Packages

import tensorflow as tf
import tensorflow_probability as tfp

import numpy as np
import matplotlib.pyplot as plt
from matplotlib.patches import Ellipse
from IPython.display import HTML, Image

tfd = tfp.distributions
tfpl = tfp.layers
tfb = tfp.bijectors

plt.rcParams['figure.figsize'] = (10, 6)
plt.rcParams["animation.html"] = "jshtml" 
plt.rcParams['animation.embed_limit'] = 2**128

print("Tensorflow Version: ", tf.__version__)
print("Tensorflow Probability Version: ", tfp.__version__)

Tensorflow Version:  2.5.0
Tensorflow Probability Version:  0.13.0

Overview

KL divergence

scale_tril = tfb.FillScaleTriL()([-0.5, 1.25, 1.])
scale_tril

<tf.Tensor: shape=(2, 2), dtype=float32, numpy=
array([[1.3132716, 0.       ],
       [1.25     , 0.474087 ]], dtype=float32)>

p = tfd.MultivariateNormalTriL(loc=0., scale_tril=scale_tril)
p

<tfp.distributions.MultivariateNormalTriL 'MultivariateNormalTriL' batch_shape=[] event_shape=[2] dtype=float32>

q = tfd.MultivariateNormalDiag(loc=[0., 0.])
q

<tfp.distributions.MultivariateNormalDiag 'MultivariateNormalDiag' batch_shape=[] event_shape=[2] dtype=float32>

tfd.kl_divergence(q, p)

<tf.Tensor: shape=(), dtype=float32, numpy=3.056092>

Another example

q = tfd.MultivariateNormalDiag(
    loc=tf.Variable(tf.random.normal([2])),
    scale_diag=tfp.util.TransformedVariable(tf.random.uniform([2]), bijector=tfb.Exp())
)
q

<tfp.distributions.MultivariateNormalDiag 'MultivariateNormalDiag' batch_shape=[] event_shape=[2] dtype=float32>

tfd.kl_divergence(q, p)

<tf.Tensor: shape=(), dtype=float32, numpy=2.8571239>

@tf.function
def loss_and_grads(q_dist):
    with tf.GradientTape() as tape:
        loss = tfd.kl_divergence(q_dist, p)
    return loss, tape.gradient(loss, q_dist.trainable_variables)
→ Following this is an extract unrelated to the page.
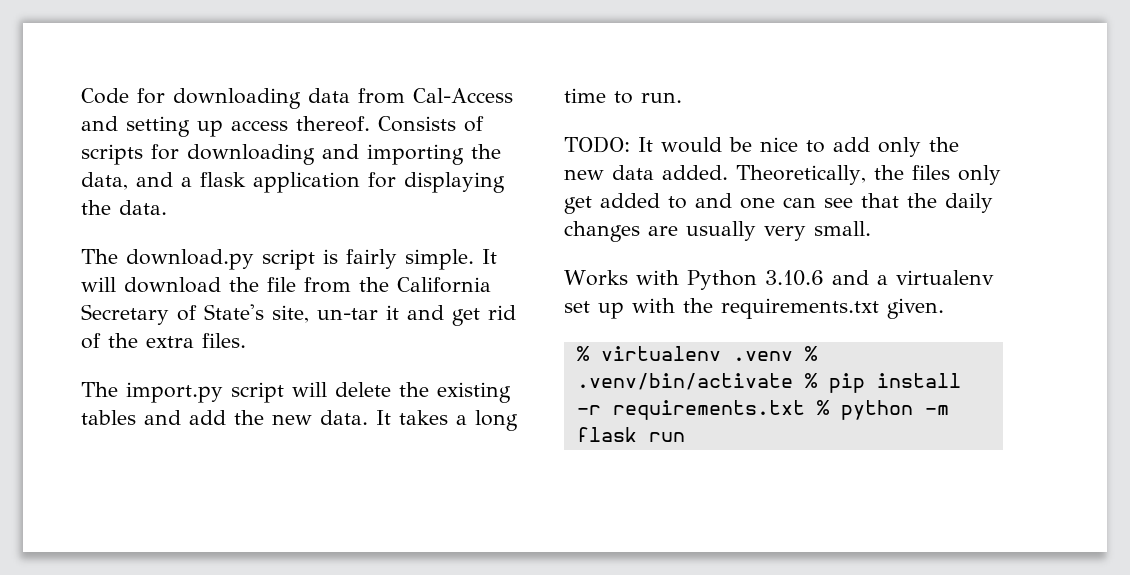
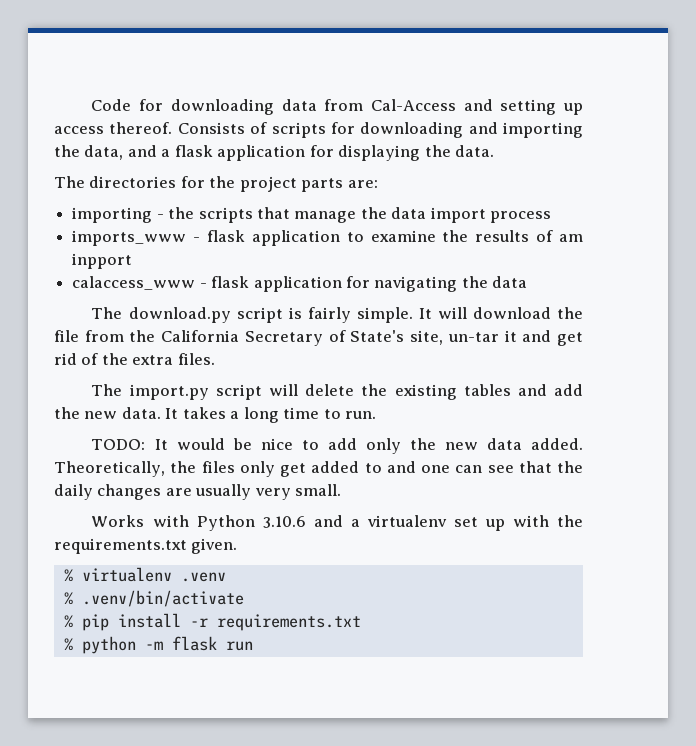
(167, 207) none -> [54,176,378,192] [72,207,552,223] [72,230,583,246] [72,253,133,269] [72,276,528,292] // The directories for the project parts are: // importing - the scripts that manage the data import process // imports_www - flask application to examine the results of am inpport // calaccess_www - flask application for navigating the data
(793, 356) none -> (226, 577) //
(793, 381) none -> (244, 598) //
(805, 410) none -> (361, 622) //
optimizer = tf.keras.optimizers.Adam()

for i in range(20):
    loss, grads = loss_and_grads(q)
    optimizer.apply_gradients(zip(grads, q.trainable_variables))
    print(loss)

tf.Tensor(2.8571239, shape=(), dtype=float32)
tf.Tensor(2.8537352, shape=(), dtype=float32)
tf.Tensor(2.8503537, shape=(), dtype=float32)
tf.Tensor(2.84698, shape=(), dtype=float32)
tf.Tensor(2.8436131, shape=(), dtype=float32)
tf.Tensor(2.840254, shape=(), dtype=float32)
tf.Tensor(2.8369021, shape=(), dtype=float32)
tf.Tensor(2.8335583, shape=(), dtype=float32)
tf.Tensor(2.8302217, shape=(), dtype=float32)
tf.Tensor(2.8268933, shape=(), dtype=float32)
tf.Tensor(2.8235722, shape=(), dtype=float32)
tf.Tensor(2.8202596, shape=(), dtype=float32)
tf.Tensor(2.8169546, shape=(), dtype=float32)
tf.Tensor(2.8136582, shape=(), dtype=float32)
tf.Tensor(2.81037, shape=(), dtype=float32)
tf.Tensor(2.8070896, shape=(), dtype=float32)
tf.Tensor(2.8038177, shape=(), dtype=float32)
tf.Tensor(2.8005545, shape=(), dtype=float32)
tf.Tensor(2.7972991, shape=(), dtype=float32)
tf.Tensor(2.7940533, shape=(), dtype=float32)

Tutorial

tf.random.set_seed(41)

p_mu = [0., 0.]
p_L = tfb.Chain([tfb.TransformDiagonal(tfb.Softplus()),
                 tfb.FillTriangular()])(tf.random.uniform([3]))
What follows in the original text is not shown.